The Week That Was - 05/05/2017 edit  

It’s nearly the weekend, which means it’s time to summarise the week.

We started late this week (let’s hear it for public holidays), finishing off our look at MapR, before taking a quick look at Cloudera’s Data Science Workbench. No technology summary today, but we’ll take a look at Apache Metron as part of this post.

What I’ve really liked about MapR is their strategy around their common data platform to underpin a bunch of different data storage capabilities. I talked a little bit about their data platform last time, but this week as part of looking at MapR-DB and MapR-Streams I’ve been thinking about how this compares and contrasts to Hadoop. Firstly, they’re both aiming to provide a common data platform that provides the ability to have a single cluster than can provide flexibility and value for money by allowing you to exploit the same infrastructure for multiple use cases. MapR appears to have fully embraced this, ensuring they support the ability to scale, partition and manage the platform in ways that Hadoop can’t yet, and by providing capabilities that Hadoop (and more specifically HDFS) doesn’t that actually make it work as a general purpose data platform - full random read and write access for starters. I’m also taken by MapR’s ability to provide access to the common data platform at different layers - rather than just build capabilities on top of their file system API, they’ve integrated (for example) MapR-DB at a much lower level, providing a range of benefits over HBase running over HDFS. It’s clear that Hadoop still has a long way to go to fulfil it’s potential, and without addressing some of it’s limitations we’re going to continue to see new technologies opting to implement their own storage systems from scratch (Kudu being a great example), leading to Hadoop clusters running multiple independent storage stacks on the same data nodes, which feels like it’s defeating the point.

I’ve also started wondering why there aren’t more common storage sub-system’s that multiple technologies leverage - not necessarily so that they could all co-exist on the same cluster (along this would be a side benefit), but just because storage systems are hard and complex, and it feels like there should be huge wins by having a strong and robust solution that can be leveraged for multiple capabilities. There are very few data platforms that don’t have some limitation or constraint, and that a world class storage system with a range of APIs implemented on top could be instantly competitive against a wide range of technologies. MapR are starting to demonstrate this - there’s certainly some evidence that MapR-Streams leverages their data platform and a Kafka compatible API to provide a solution that addresses a number of Kafka’s limitations.

Moving on, Cloudera’s Data Science Workbench is now generally available. Their use of docker seems inspired - the flexibility this gives you to use different versions of different libraries in different notebooks, and to have this execution environment follow the notebook around feels like a huge win. It’s still early days for the product however - the number of interpreters seems light (not being able to run SQL or Solr searches directly in the notebook feels like a gap), and it remains to be seen how it will fair as a commercial product against the open source Apache Zeppelin and Jupyer.

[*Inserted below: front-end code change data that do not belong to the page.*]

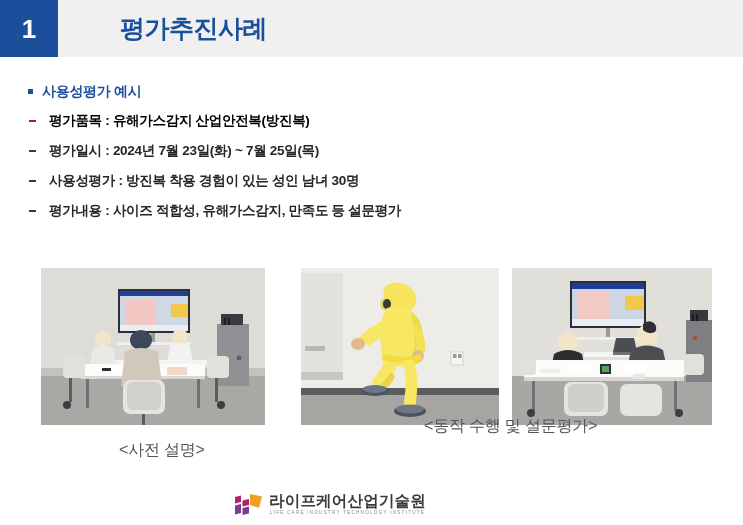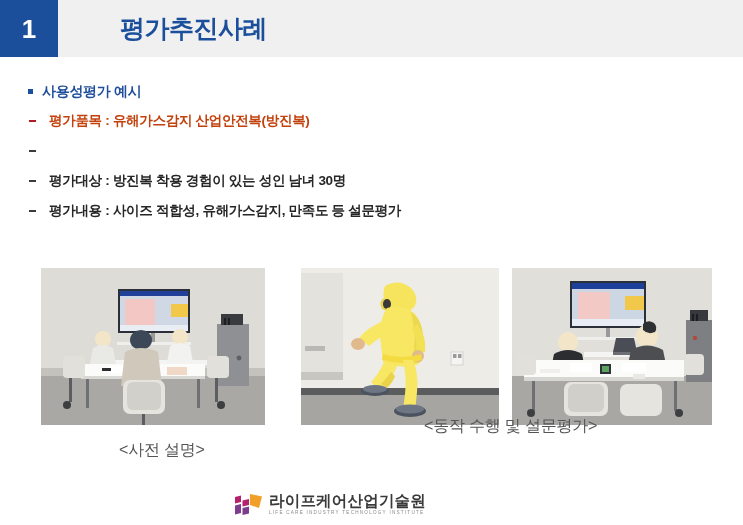--- a/index.html
+++ b/index.html
@@ -98,7 +98,7 @@
     padding-left: 19px;
     white-space: nowrap;
   }
-  .lvl2-text.accent { color: #c2410c; }
+  .lvl2-text.accent { color: #000000; }
 
   
   .photo {

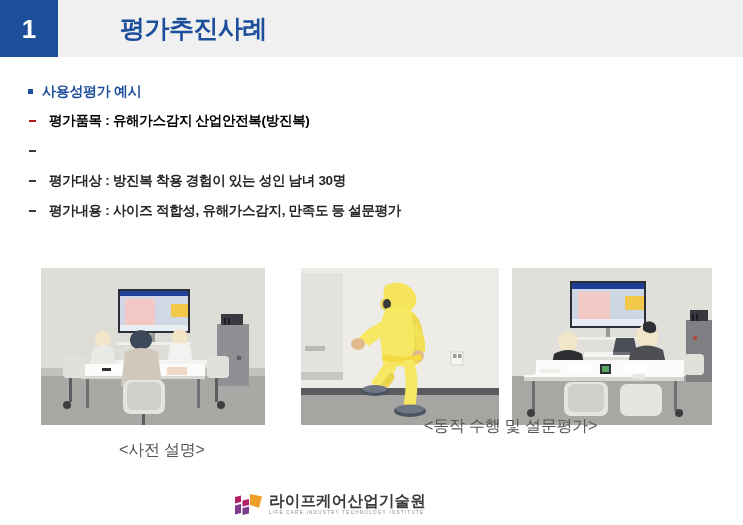--- a/index.html
+++ b/index.html
@@ -187,6 +187,7 @@
 
   <div class="bullet-row lvl2">
     <span class="mark-dash" style="background:#3b3b3b;"></span>
+    <span class="lvl2-text">평가일시 : 2024년 7월 23일(화) ~ 7월 25일(목)</span>
   </div>
 
   <div class="bullet-row lvl2">

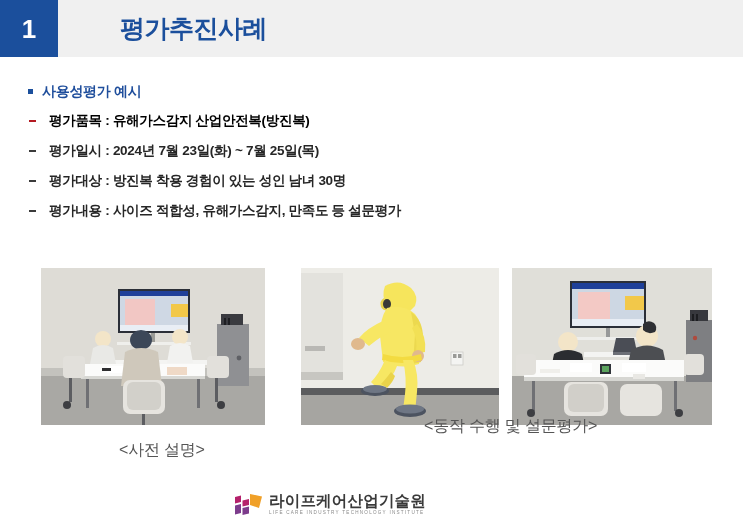--- a/index.html
+++ b/index.html
@@ -192,7 +192,7 @@
 
   <div class="bullet-row lvl2">
     <span class="mark-dash" style="background:#3b3b3b;"></span>
-    <span class="lvl2-text">평가대상 : 방진복 착용 경험이 있는 성인 남녀 30명</span>
+    <span class="lvl2-text">사용성평가 : 방진복 착용 경험이 있는 성인 남녀 30명</span>
   </div>
 
   <div class="bullet-row lvl2">

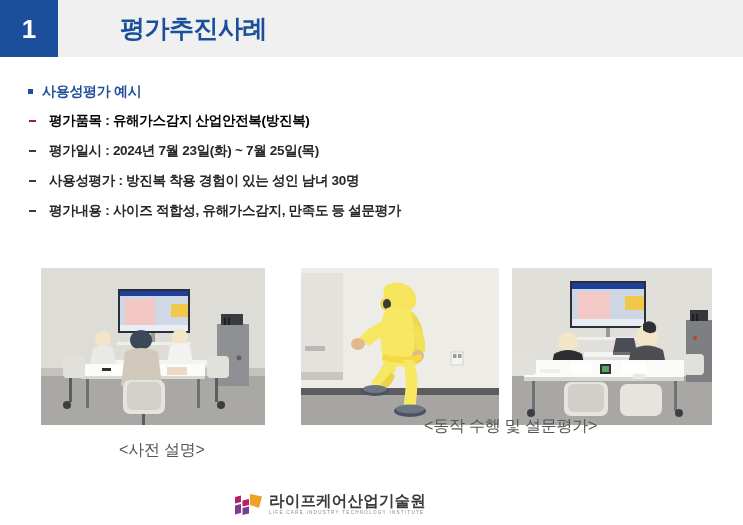--- a/index.html
+++ b/index.html
@@ -132,6 +132,7 @@
     display: flex;
     align-items: center;
     justify-content: center;
+    text-align: center;
   }
   .logo {
     display: flex;

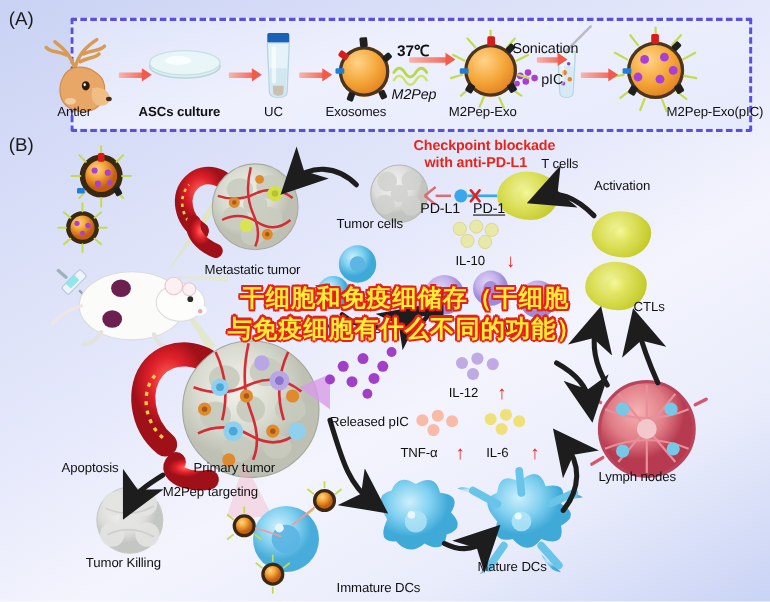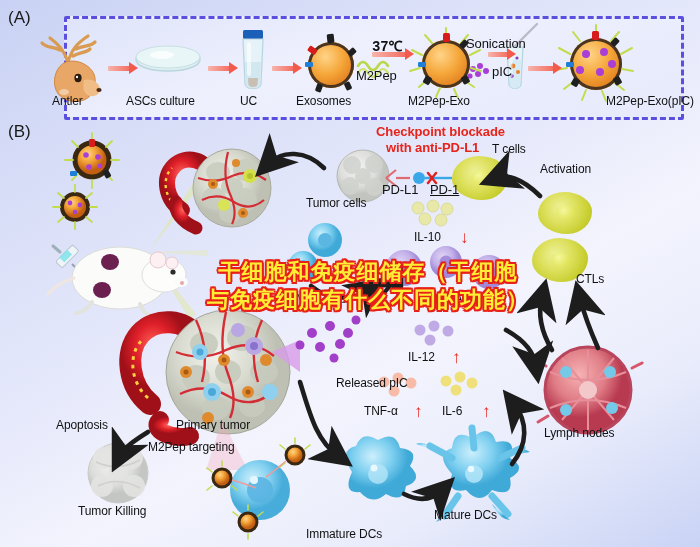--- a/index.html
+++ b/index.html
@@ -195,7 +195,7 @@
   <span class="lbl" style="left:408px;top:94px;">M2Pep-Exo</span>
   <span class="lbl" style="left:558px;top:94px;margin-left:48px;">M2Pep-Exo(pIC)</span>
 
-  <span class="lbl bold" style="left:372px;top:36px;font-size:14px;font-family:Liberation Mono, monospace;">37℃</span>
+  <span class="lbl bold" style="left:361px;top:36px;font-size:14px;">37℃</span>
   <span class="lbl sm" style="left:356px;top:68px;">M2Pep</span>
   <span class="lbl sm" style="left:466px;top:36px;">Sonication</span>
   <span class="lbl sm" style="left:492px;top:64px;">pIC</span>

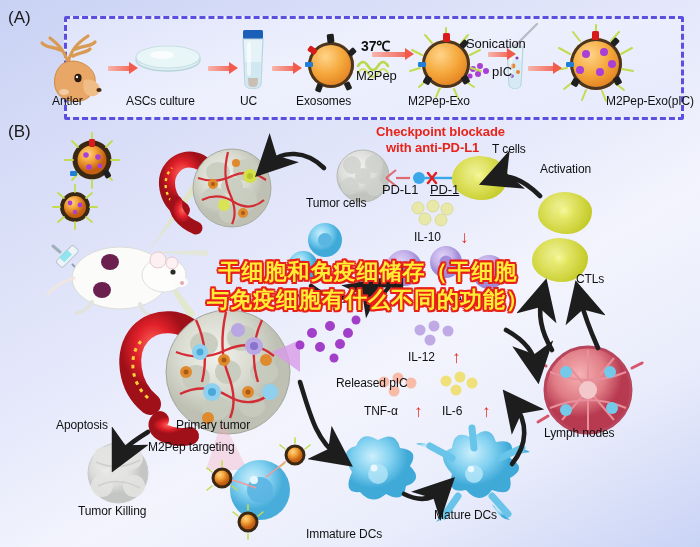--- a/index.html
+++ b/index.html
@@ -196,7 +196,7 @@
   <span class="lbl" style="left:558px;top:94px;margin-left:48px;">M2Pep-Exo(pIC)</span>
 
   <span class="lbl bold" style="left:361px;top:36px;font-size:14px;">37℃</span>
-  <span class="lbl sm" style="left:356px;top:68px;">M2Pep</span>
+  <span class="lbl sm" style="left:356px;top:78px;font-style:italic;">M2Pep</span>
   <span class="lbl sm" style="left:466px;top:36px;">Sonication</span>
   <span class="lbl sm" style="left:492px;top:64px;">pIC</span>
 

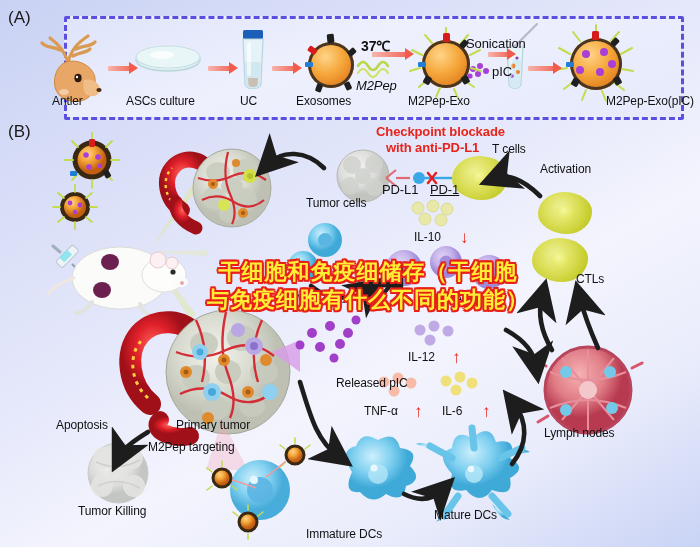--- a/index.html
+++ b/index.html
@@ -189,7 +189,7 @@
     </div>
 
   <span class="lbl" style="left:52px;top:94px;">Antler</span>
-  <span class="lbl" style="left:126px;top:94px;">ASCs culture</span>
+  <span class="lbl" style="left:126px;top:94px;font-weight:bold;">ASCs culture</span>
   <span class="lbl" style="left:240px;top:94px;">UC</span>
   <span class="lbl" style="left:296px;top:94px;">Exosomes</span>
   <span class="lbl" style="left:408px;top:94px;">M2Pep-Exo</span>

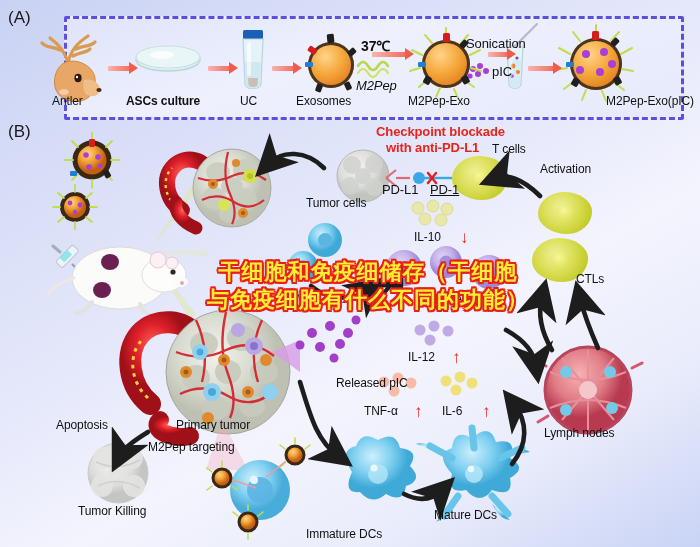--- a/index.html
+++ b/index.html
@@ -603,6 +603,7 @@
     </g>
   </svg>
 
+  <span class="lbl" style="left:186px;top:238px;">Metastatic tumor</span>
   <span class="lbl" style="left:306px;top:196px;">Tumor cells</span>
   <span class="lbl red sm" style="left:376px;top:124px;">Checkpoint blockade</span>
   <span class="lbl red sm" style="left:386px;top:140px;">with anti-PD-L1</span>

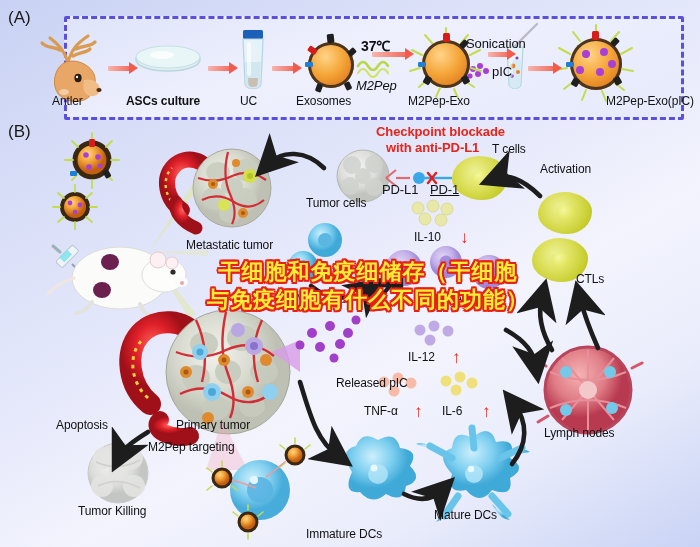--- a/index.html
+++ b/index.html
@@ -614,7 +614,7 @@
   <span class="lbl" style="left:576px;top:272px;">CTLs</span>
   <span class="lbl" style="left:296px;top:292px;">M2-TAMs</span>
   <span class="lbl" style="left:428px;top:292px;">M1-TAMs</span>
-  <span class="lbl" style="left:300px;top:376px;margin-left:36px;">Released pIC</span>
+  <span class="lbl" style="left:300px;top:376px;">Released pIC</span>
   <span class="lbl" style="left:176px;top:418px;">Primary tumor</span>
   <span class="lbl" style="left:148px;top:440px;">M2Pep targeting</span>
   <span class="lbl" style="left:56px;top:418px;">Apoptosis</span>

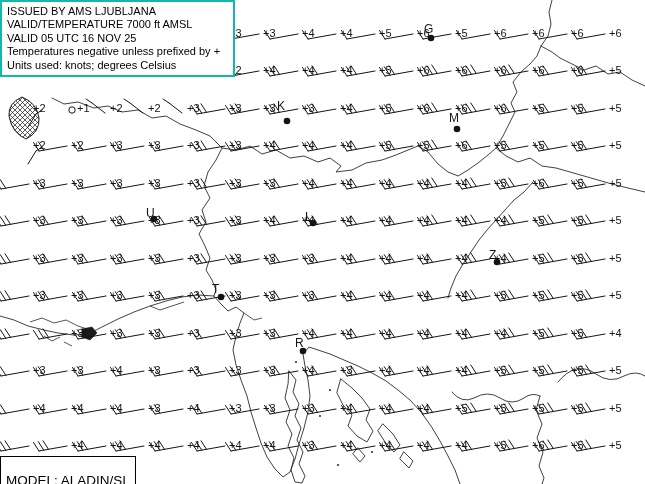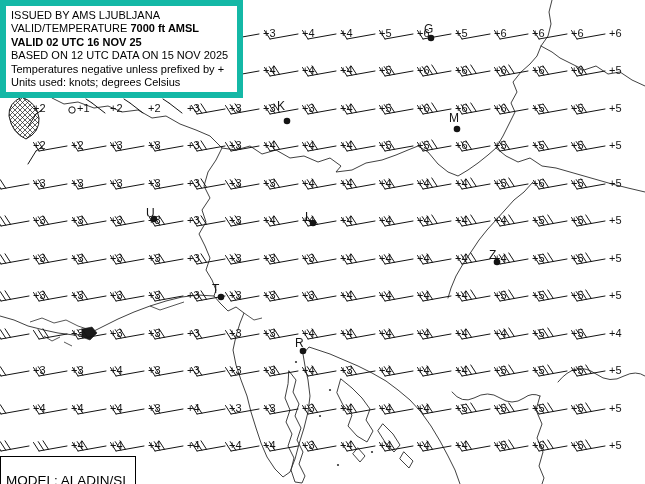--- a/index.html
+++ b/index.html
@@ -15,7 +15,7 @@
   .cl{font-family:"Liberation Sans",sans-serif;font-size:12px;fill:#141414;}
   .cd{fill:#141414;}
   .cc{fill:none;stroke:#141414;stroke-width:1;}
-  #header-box{position:absolute;left:0;top:0;width:222px;background:#fff;border:6px solid #14b8a6;
+  #header-box{position:absolute;left:0;top:0;width:222px;background:#fff;border:2px solid #14b8a6;
     padding:3px 4px 3px 5px;font-size:11px;line-height:13.4px;color:#000;z-index:5;}
   #header-box .b{font-weight:bold;}
   #footer-box{position:absolute;left:0;top:456px;background:#fff;border:1px solid #000;

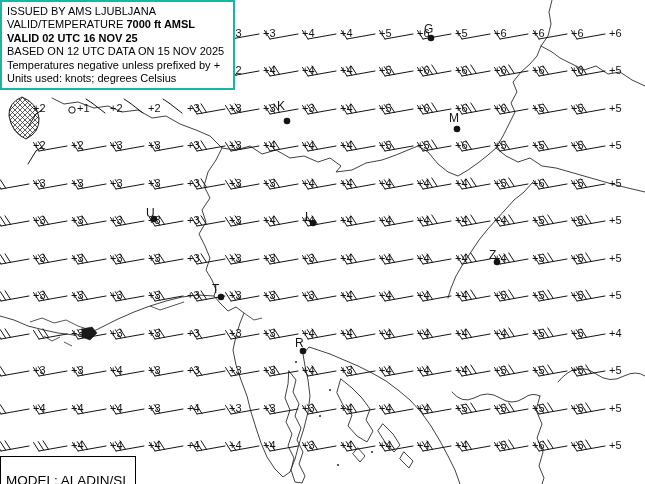--- a/index.html
+++ b/index.html
@@ -17,7 +17,7 @@
   .cc{fill:none;stroke:#141414;stroke-width:1;}
   #header-box{position:absolute;left:0;top:0;width:222px;background:#fff;border:2px solid #14b8a6;
     padding:3px 4px 3px 5px;font-size:11px;line-height:13.4px;color:#000;z-index:5;}
-  #header-box .b{font-weight:bold;}
+  #header-box .b{font-weight:normal;}
   #footer-box{position:absolute;left:0;top:456px;background:#fff;border:1px solid #000;
     padding:16px 9px 3px 5px;font-size:13.5px;color:#000;z-index:5;display:inline-block;}
 </style>

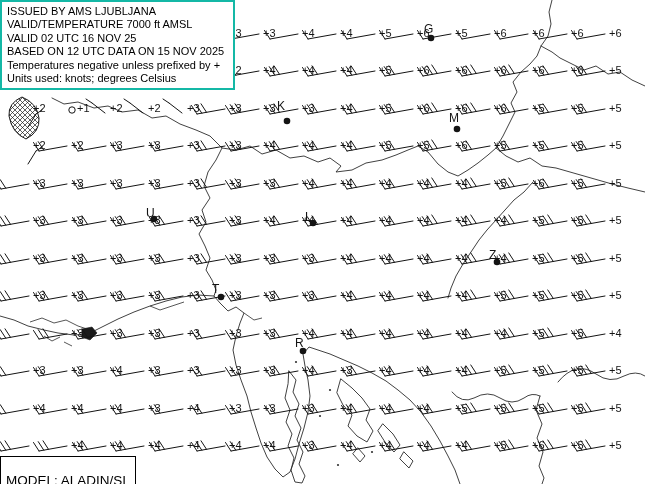--- a/index.html
+++ b/index.html
@@ -1348,7 +1348,7 @@
   <div id="header-box">
     <div>ISSUED BY AMS LJUBLJANA</div>
     <div><span>VALID/TEMPERATURE </span><span class="b">7000 ft AMSL</span></div>
-    <div class="b">VALID 02 UTC 16 NOV 25</div>
+    <div class="b">VALID 05 UTC 16 NOV 25</div>
     <div>BASED ON 12 UTC DATA ON 15 NOV 2025</div>
     <div>Temperatures negative unless prefixed by +</div>
     <div>Units used: knots; degrees Celsius</div>

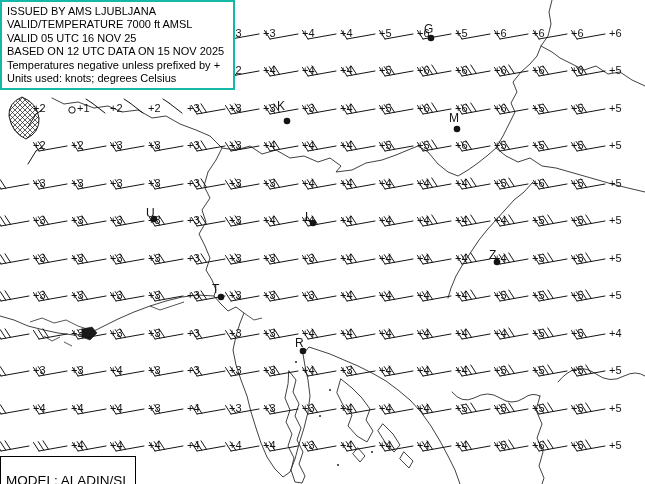--- a/index.html
+++ b/index.html
@@ -1349,7 +1349,6 @@
     <div>ISSUED BY AMS LJUBLJANA</div>
     <div><span>VALID/TEMPERATURE </span><span class="b">7000 ft AMSL</span></div>
     <div class="b">VALID 05 UTC 16 NOV 25</div>
-    <div>BASED ON 12 UTC DATA ON 15 NOV 2025</div>
     <div>Temperatures negative unless prefixed by +</div>
     <div>Units used: knots; degrees Celsius</div>
   </div>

I said on Wednesday I’d do a technology summary of Apache Metron, however I’ve decided as a packaged analytical application it’s probably slightly outside the conceptual remit of this site. It’s definitely worth digging into if you have time however, as it’s an interesting use case for what can be done with the Hadoop ecosystem, and an interesting capability in it’s own right. If you’re looking for reading material, there’s the Apache Metron homepage, Hortonwork’s overview of Metron, and their user documentation, but a good a place to start as any is the architecture overview in the Apache Metron Wiki. In summary, the architectures probably fairly standard - Apache Kafka as an input point, fed by custom probes and Apache NiFi, with data then processed using Apache Storm supporting a level of data transformation and enrichment, real time alerting and built in scoring using machine learning models, with persistence of storage into HDFS and HBase, and then a range of dashboards and visualisation capabilities over the top. Apache Spark is in there somewhere as well.

That’s all (for this week) folks - see you on Monday.